Re: remote duplicate rows

From: Ron Johnson <ron(dot)l(dot)johnson(at)cox(dot)net>
To: pgsql-general(at)postgresql(dot)org
Subject: Re: remote duplicate rows
Date: 2006-09-14 02:52:29
Message-ID: 4508C3ED.6050805@cox.net
Views: Raw Message | Whole Thread | Download mbox | Resend email
Thread:
Lists: pgsql-general

-----BEGIN PGP SIGNED MESSAGE-----
Hash: SHA1

On 09/13/06 19:36, ljb wrote:
> junkone1(at)gmail(dot)com wrote:
>> hI
>> i have a bad situation that i did not have primary key. so i have a
>> table like this
>> colname1 colname2
>> 1 apple
>> 1 apple
>> 2 orange
>> 2 orange
>>
>> It is a very large table. how do i remove the duplctes quickly annd
>> without much change.

Since the 2 colname1 == 2 records are different (extra spaces in
colname2), how do you determine which is the correct record? (Or is
the extra space just an artifact?)

> Make a new table (with a primary key) and the same columns in order,
> and do: INSERT INTO newtable SELECT DISTINCT * FROM oldtable;

That's a single transaction, and since this is a "very large table",
it would be very unpleasant if it rolled back at 95%.
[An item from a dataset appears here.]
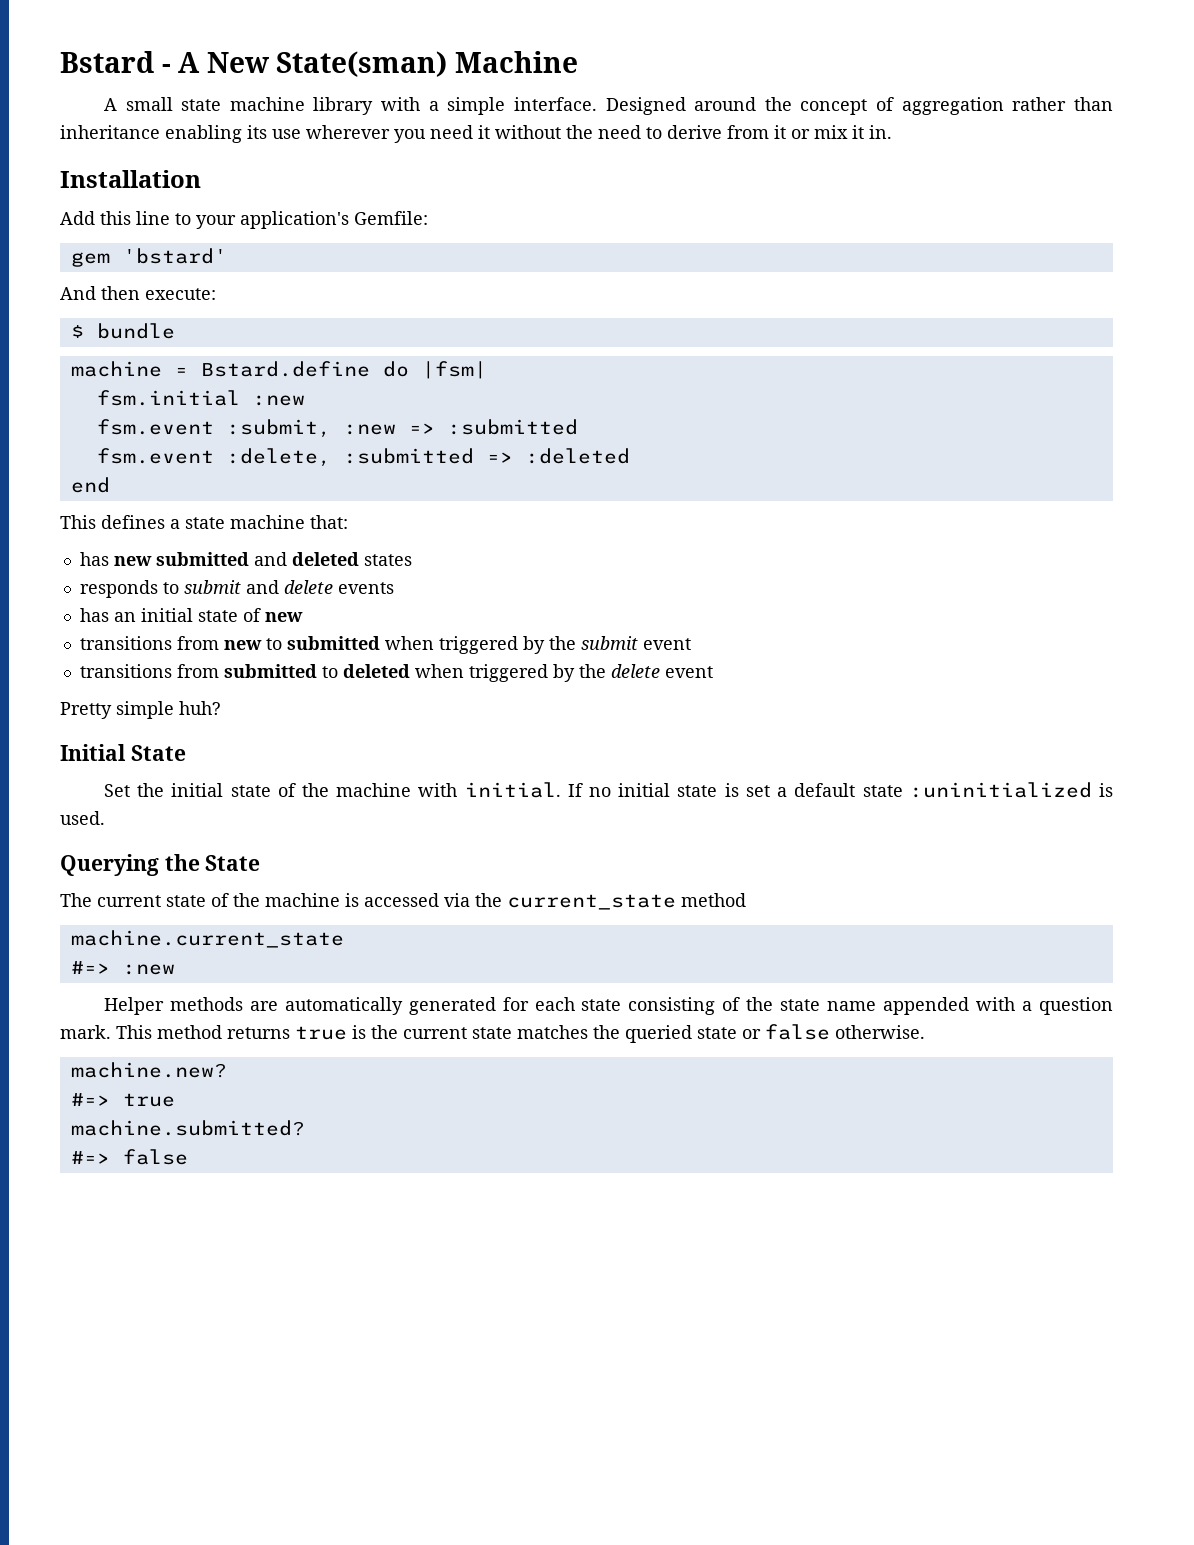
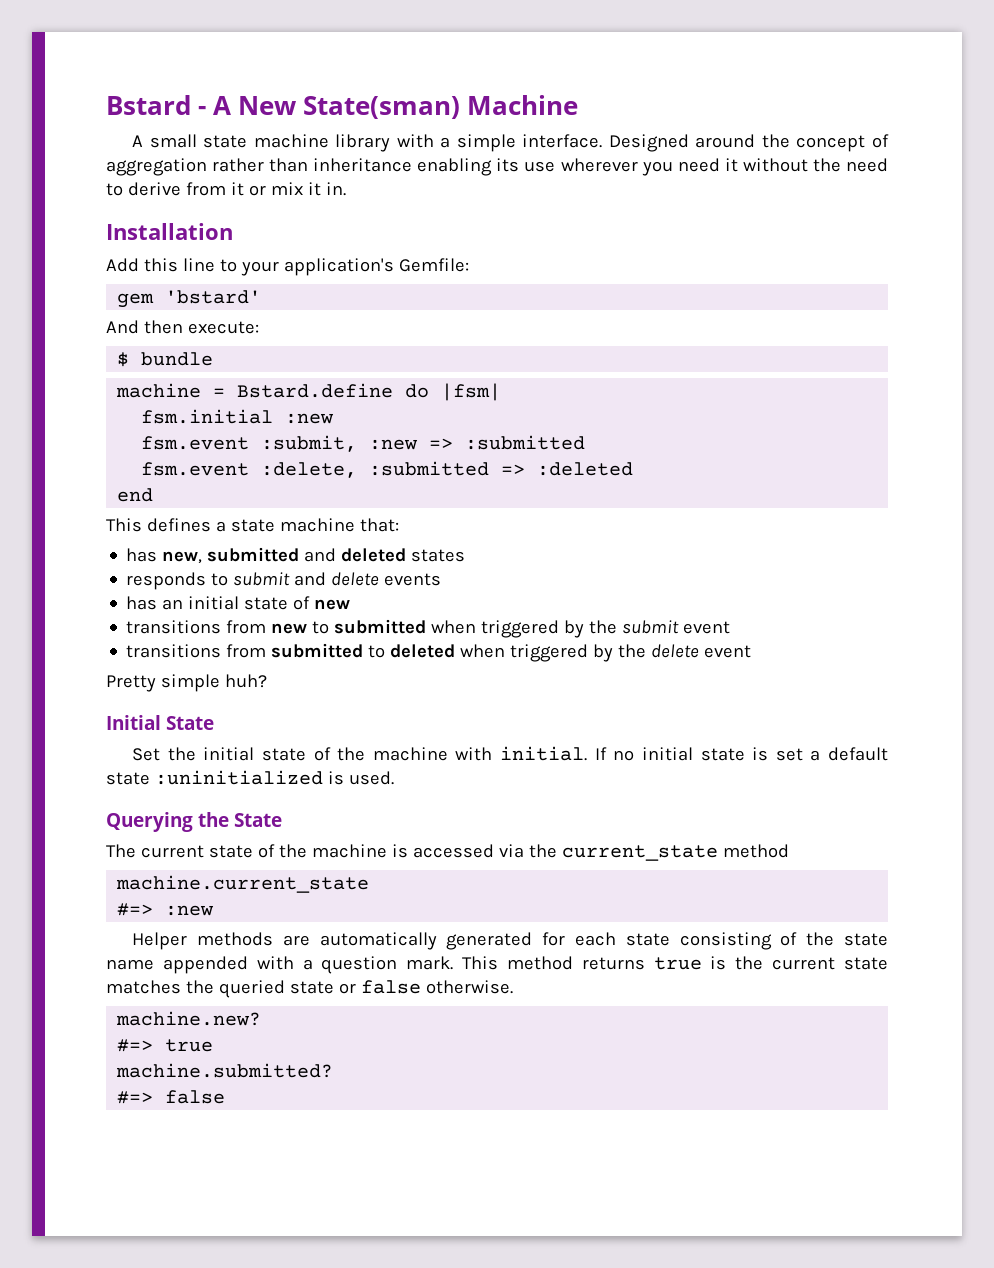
[113,556,152,566] new -> [162,551,203,564] new,

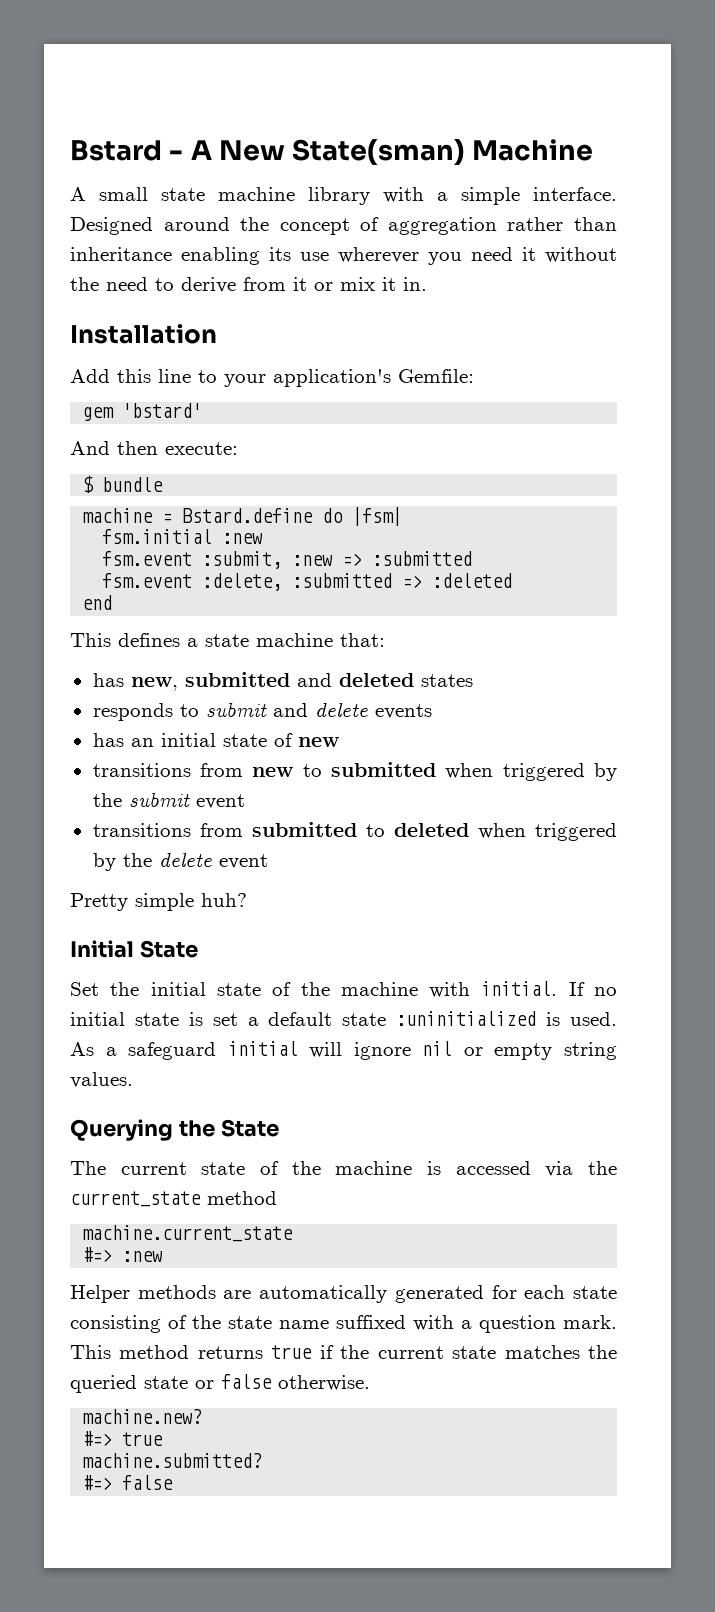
(394, 778) none -> [70,1041,617,1060] [70,1072,133,1088] As a safeguard initial will ignore nil or empty string values.
[162,956,248,974] appended -> [336,1315,406,1329] suffixed
[710,956,727,970] is -> [319,1345,334,1359] if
Of course, we don't know what junkone1's definition of "very large"
is and how beefy his hardware is...

If there are OIDs on the table, you could write a script with this
pseudocode, which because of the "candidate key table", transaction
block and LIMIT TO, allows the script to be restated. Niceties like
printing timestamp and a counter after every commit are always helpful.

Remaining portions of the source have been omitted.